Figure 6: Annual electricity sector emissions
One key difference between the LTO Reference Case and Power Advisory’s Base Case is carbon policy assumptions. The LTO assumes the HPB declines to zero by 2050 while Power Advisory’s declines to zero by 2035. The difference results in higher operating costs for unabated assets beyond 2030 and more storage deployed in the Power Advisory forecast.
Figure 7: Carbon price and HPB benchmark assumptions
Power Advisory Commentary
The 2024 LTO reports and data file provide detailed insights into the AESO’s view on Alberta’s electricity needs and development pathways. The scenarios outline additional trajectories for the grid and serve as good sensitivity checks. Unlike other Canadian jurisdictions, this document is not an integrated resource plan outlining a roadmap of investment decisions, but instead captures the story of evolving economic, social, and political impacts.
Overall, the AESO’s LTO is very optimistic about the pace and scale of CCUS commercialization and the magnitude of future intertie expansion. Their renewables outlook is similar to Power Advisory’s outlook, slowing down after the near-term capacity expansion. Both forecasts also indicate the need to deploy new technologies not currently on the system to meet the combined goals of decarbonization, affordability, and reliability. Power Advisory notes that CCUS technology has yet to be widely deployed in the electricity sector, and with Capital Power’s recent cancellation of their Genesee CCUS project, there remain clear challenges to commercialization at the scale shown in the LTO. The assumed intertie expansion is also significant, and the AESO must be prepared to expand its reliability products to facilitate this growth.

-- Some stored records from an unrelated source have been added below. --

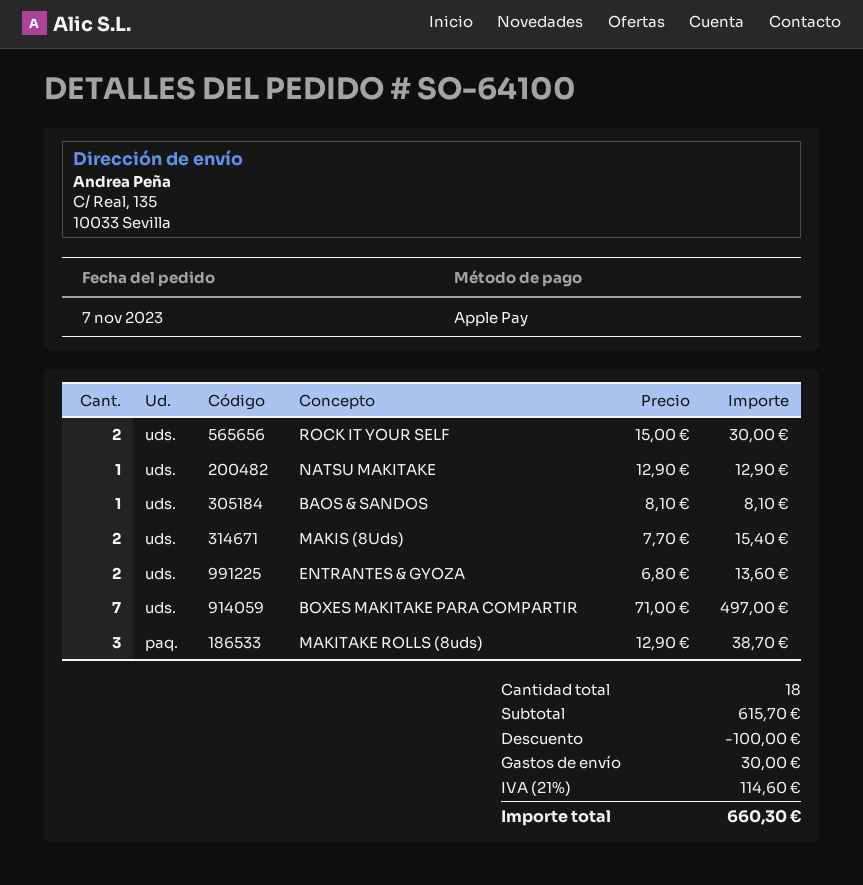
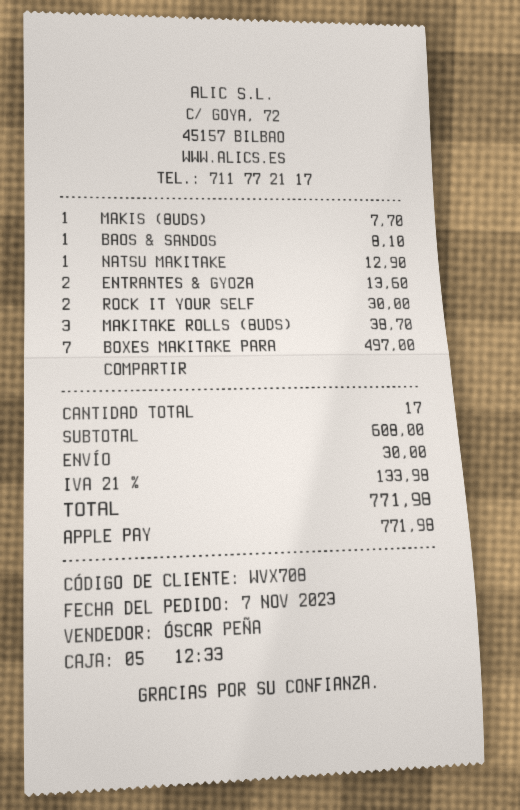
MAKIS (8Uds): 2 for 15.40 -> 1 for 7.70
total quantity: 18 -> 17
subtotal: 615.70 -> 608.00
discount: 100.00 -> none
tax: 21% = 114.60 -> 21% = 133.98
total: 660.30 -> 771.98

It will also require neighbouring jurisdictions to be aligned with this outlook.
The Decarbonization-by-2035 scenario explored impacts of the original draft CER. In the February 2024 update, there were proposals to loosen restrictions. This will relieve some supply adequacy concerns in this scenario, though the AESO will still need to be prepared to manage contingencies should any version of the CER resembling the current proposal be enacted.
As things currently stand, Alberta seems to be nearing the end of its latest major thermal buildout cycle, with the commissioning of Cascade, Genesee Repowering projects, and Suncor’s Base Plant. The LTO demonstrates a path under the current market structure that results in a reliable and largely decarbonized electricity system which could indicate that long-term contracts for supply adequacy reasons are unnecessary. That said, it remains to be seen what the size and scope of future build cycles will be since they will occur in the context of the REM, new Transmission Regulation, and with new land use restrictions.